2) Clonorchis sinensis
Clonorchis sinensis merupakan cacing hati yang parasit pada hati
manusia. Cacing ini hospes antaranya adalah ikan air tawar. Daur hidup
cacing ini dimulai dari telur yang keluar bersama feses, kemudian menetas
menjadi sporosista yang akan berkembang menjadi redia. Redia akan
berubah menjadi serkaria yang akan hidup di dalam tubuh ikan air tawar.
Ketika ikan air tawar yang terinfeksi larva cacing ini tidak dimasak secara
sempurna dan dimakan manusia, maka akan masuk menuju saluran
pencernaan dan menuju saluran empedu dan dewasa dalam organ hati.
Cacing ini dapat merusak sel-sel hati dan dapat menyebabkan kematian.
c. Cestoda (cacing pita )
Semua cacing pita tidak memiliki alat pencernaan, karena sari-sari
makanan dapat langsung diserap melalui seluruh permukaan tubuhnya.
Tubuhnya beruas-ruas atau biasa disebut sebagai proglotid,di mana setiap
proglotid mengandung alat reproduksi, ekskresi, dan mampu menyerap
sari makanan dari inangnya. Karena itulah tiap proglotid dapat dianggap
sebagai koloni individu. Contoh dari cacing ini adalah Taenia saginata dan
Taenia solium.
Cacing Taenia solium merupakan cacing parasit yang dewasa pada
manusia dengan hospes antara adalah babi. Berbeda dengan cacing Taenia
saginata, cacing ini pada kepala (skoleks) terdapat alat pengisap dan kait
dari kitin atau disebut sebagai rostelum.
Taenia saginata secara sepintas mirip dengan Taenia solium, hanya saja
perbedaannya ada pada ukuran tubuhnya yang lebih panjang, pada
kepalanya tidak memiliki rostelum dan hospes antaranya adalah sapi.

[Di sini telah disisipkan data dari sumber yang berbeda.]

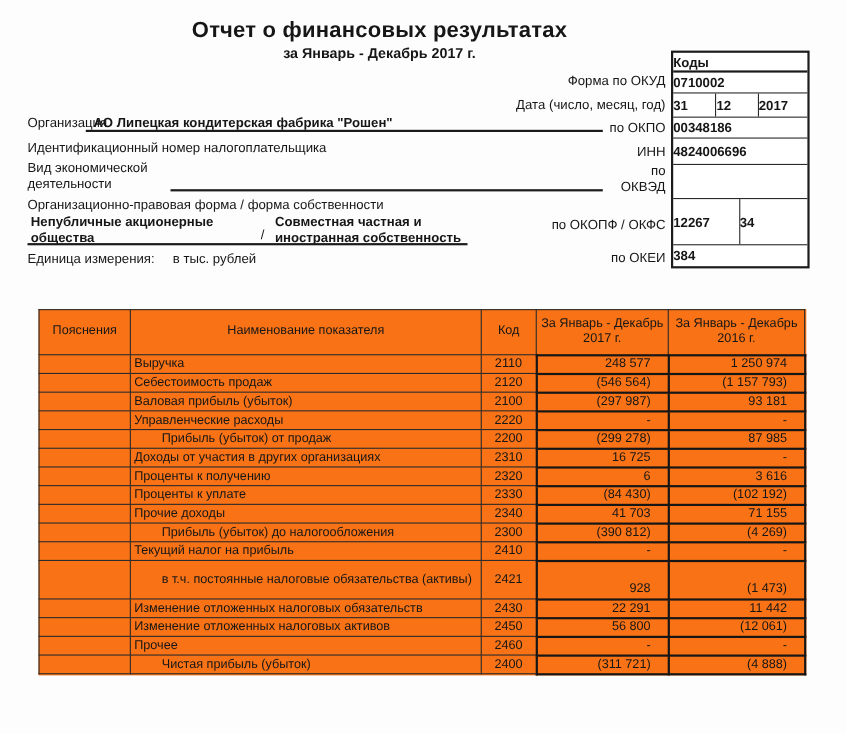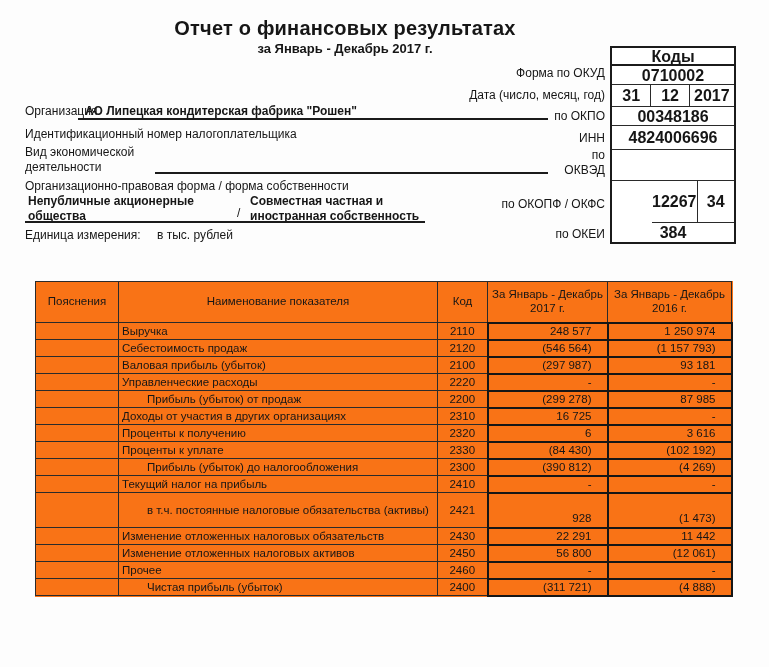--- a/index.html
+++ b/index.html
@@ -20,30 +20,30 @@
     white-space:nowrap; line-height:15px;
   }
   .llabel { position:absolute; font-size:12px; line-height:15px; }
   .pre { white-space:pre-line; }
   .bold { font-weight:bold; }
   .hline { position:absolute; height:0; border-bottom:2px solid #1b1b1b; }
 
   
   .codes { position:absolute; left:610px; top:46px; width:122px; border:2px solid #1b1b1b; background:#fff; }
   .codes div { box-sizing:border-box; }
-  .c-row { border-bottom:1px solid #2a2a2a; font-size:16px; font-weight:bold; text-align:center; }
+  .c-row { border-bottom:1px solid #2a2a2a; font-size:12px; font-weight:bold; }
   .c-header  { height:18px; line-height:18px; border-bottom:2px solid #1b1b1b; }
   .c-okud    { height:19px; line-height:19px; }
   .c-date    { height:22px; line-height:22px; display:flex; }
   .c-date span { display:block; border-right:1px solid #2a2a2a; }
   .c-date span:last-child { border-right:none; }
   .c-okpo    { height:19px; line-height:19px; }
   .c-inn     { height:24px; line-height:24px; }
   .c-okved   { height:31px; }
-  .c-okopf   { height:42px; line-height:42px; display:flex;margin-left:40px; }
+  .c-okopf   { height:42px; line-height:42px; display:flex; }
   .c-okopf span { display:block; border-right:1px solid #2a2a2a; }
   .c-okopf span:last-child { border-right:none; }
   .c-okei    { height:19px; line-height:19px; border-bottom:none; }
 
   
   .report-table {
     position:absolute; left:35px; top:281px; border-collapse:collapse;
     table-layout:fixed; background:#f97316;
   }
   .report-table th, .report-table td {
@@ -191,20 +191,27 @@
     </tr>
 
     <tr>
       <td class="notes"></td>
       <td class="name">Проценты к уплате</td>
       <td class="code">2330</td>
       <td class="val">(84 430)</td>
       <td class="val">(102 192)</td>
     </tr>
 
+    <tr>
+      <td class="notes"></td>
+      <td class="name">Прочие доходы</td>
+      <td class="code">2340</td>
+      <td class="val">41 703</td>
+      <td class="val">71 155</td>
+    </tr>
 
 
     <tr class="indent">
       <td class="notes"></td>
       <td class="name">Прибыль (убыток) до налогообложения</td>
       <td class="code">2300</td>
       <td class="val">(390 812)</td>
       <td class="val">(4 269)</td>
     </tr>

Daur hidup cacing Taenia sp
Proglotid dewasa yang telah menghasilkan telur keluar bersama feses,
kemudian telur tersebut akan menetas menjadi onkosfer. Bila larva tersebut
tertelan (sapi atau babi) maka larva tersebut akan berada dalam usus dan
berkembang menjadi heksakan. Larva tersebut kemudian akan menembus
dinding usus dan ikut bersama aliran darah dan masuk ke dalam otot
atau daging. Di dalam otot atau daging (sapi atau babi) tersebut, larva
akan berkembang lagi menjadi bentuk gelembung atau sistiserkus. Ketika
seseorang mengonsumsi daging babi atau sapi yang di dalamnya ada larva
tersebut, larva tadi akan ikut masuk ke dalam saluran pencernaan dan
akan menetas menjadi cacing dewasa dalam usus manusia.